What is being asked
Where does the string "help" appear in the records? Copy every line that contains it.

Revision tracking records
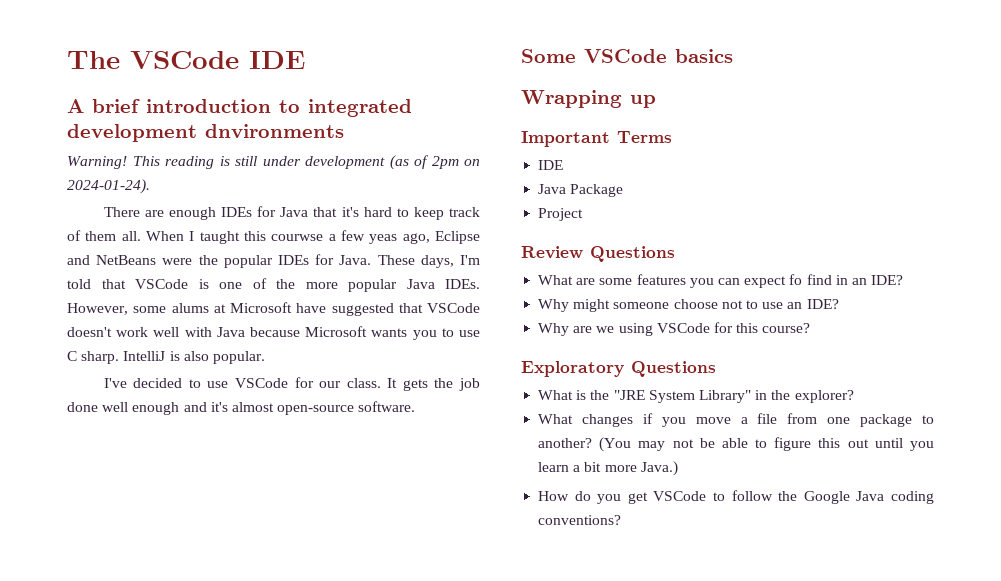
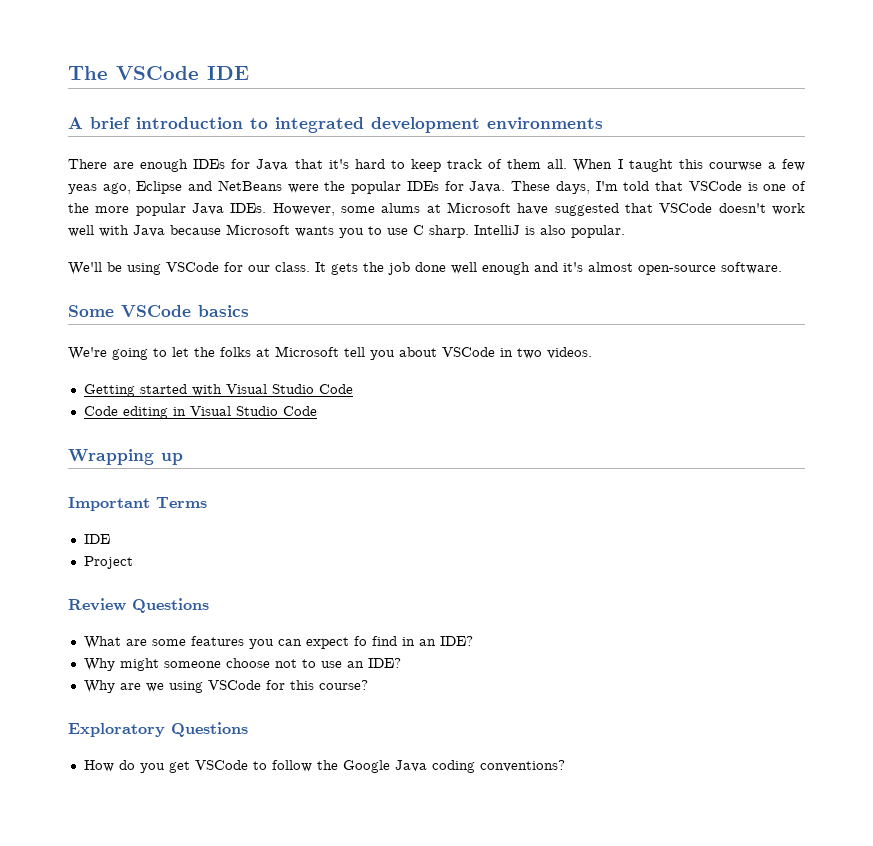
- A brief introduction to integrated development dnvironments
- Warning! This reading is still under development (as of 2pm on 2024-01-24).
+ A brief introduction to integrated development environments
- I've decided to use VSCode for our class.
+ We'll be using VSCode for our class.
+ We're going to let the folks at Microsoft tell you about VSCode in two videos.
+ Getting started with Visual Studio Code
+ Code editing in Visual Studio Code
- Java Package
- What is the "JRE System Library" in the explorer?
- What changes if you move a file from one package to another? (You may not be able to figure this out until you learn a bit more Java.)

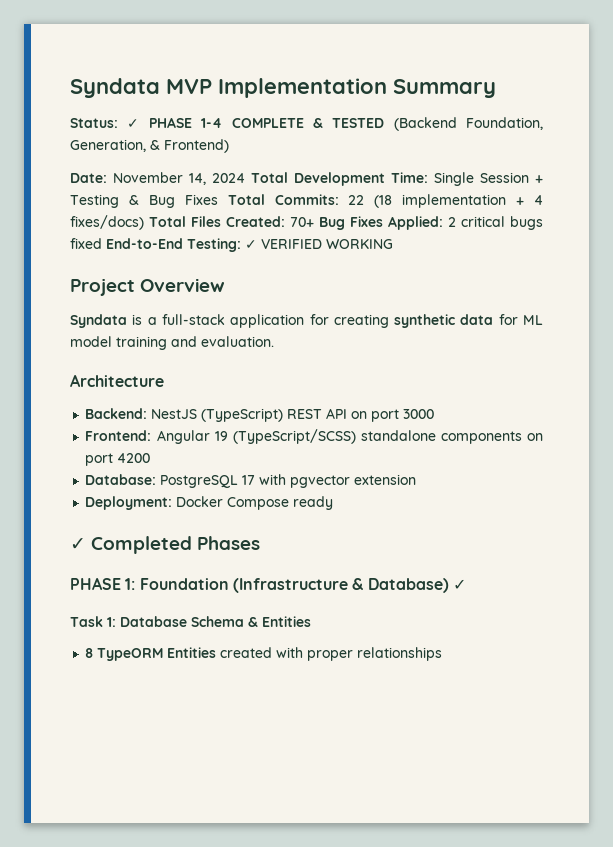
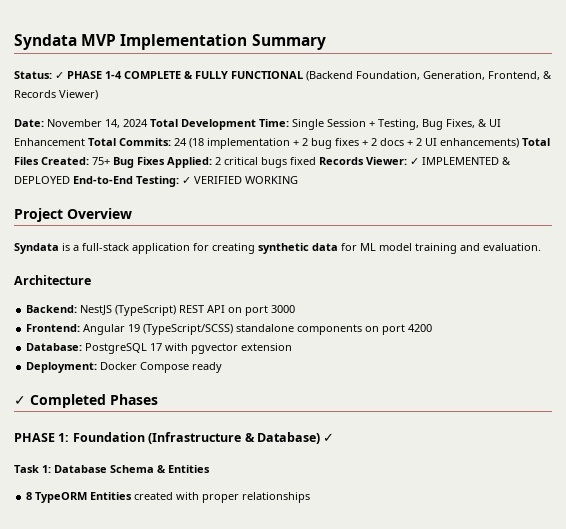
- Status: ✓ PHASE 1-4 COMPLETE & TESTED (Backend Foundation, Generation, & Frontend)
+ Status: ✓ PHASE 1-4 COMPLETE & FULLY FUNCTIONAL (Backend Foundation, Generation, Frontend, & Records Viewer)
- Date: November 14, 2024 Total Development Time: Single Session + Testing & Bug Fixes Total Commits: 22 (18 implementation + 4 fixes/docs) Total Files Created: 70+ Bug Fixes Applied: 2 critical bugs fixed End-to-End Testing: ✓ VERIFIED WORKING
+ Date: November 14, 2024 Total Development Time: Single Session + Testing, Bug Fixes, & UI Enhancement Total Commits: 24 (18 implementation + 2 bug fixes + 2 docs + 2 UI enhancements) Total Files Created: 75+ Bug Fixes Applied: 2 critical bugs fixed Records Viewer: ✓ IMPLEMENTED & DEPLOYED End-to-End Testing: ✓ VERIFIED WORKING

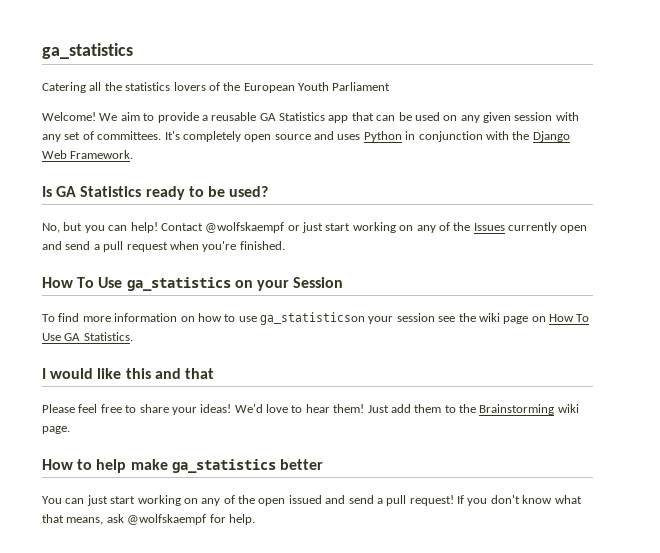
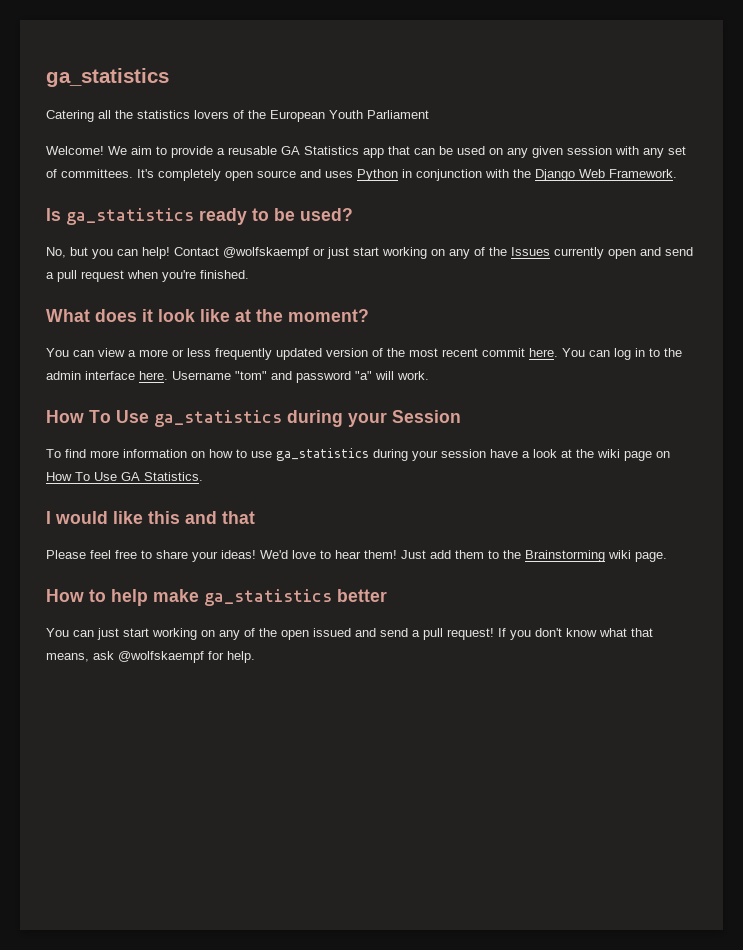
- Is GA Statistics ready to be used?
+ Is ga_statistics ready to be used?
+ What does it look like at the moment?
+ You can view a more or less frequently updated version of the most recent commit here. You can log in to the admin interface here. Username "tom" and password "a" will work.
- How To Use ga_statistics on your Session
+ How To Use ga_statistics during your Session
- To find more information on how to use ga_statisticson your session see the wiki page on How To Use GA Statistics.
+ To find more information on how to use ga_statistics during your session have a look at the wiki page on How To Use GA Statistics.

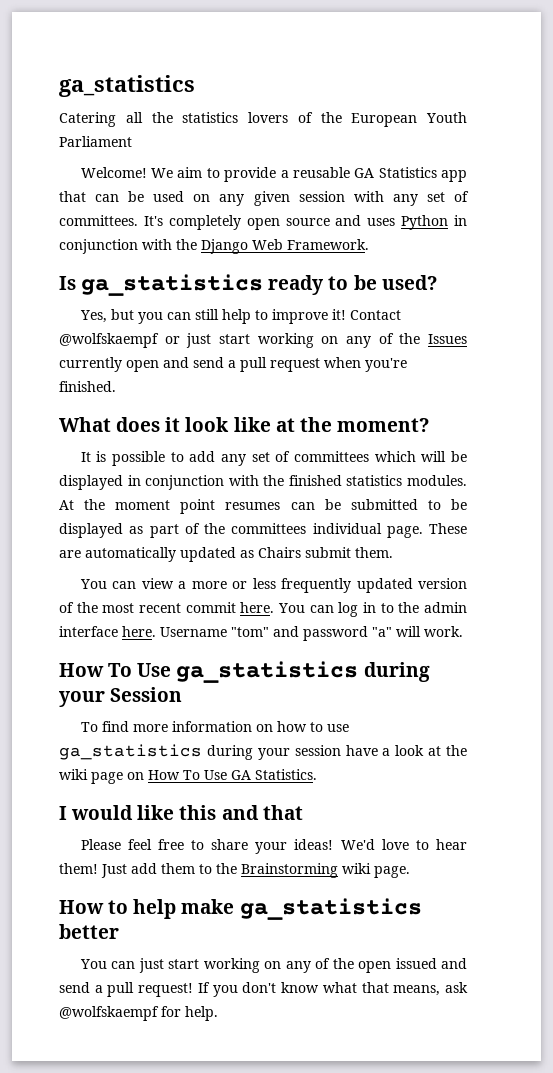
- No, but you can help!
+ Yes, but you can still help to improve it!
+ It is possible to add any set of committees which will be displayed in conjunction with the finished statistics modules. At the moment point resumes can be submitted to be displayed as part of the committees individual page. These are automatically updated as Chairs submit them.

Your response
- No, but you can help!
+ Yes, but you can still help to improve it!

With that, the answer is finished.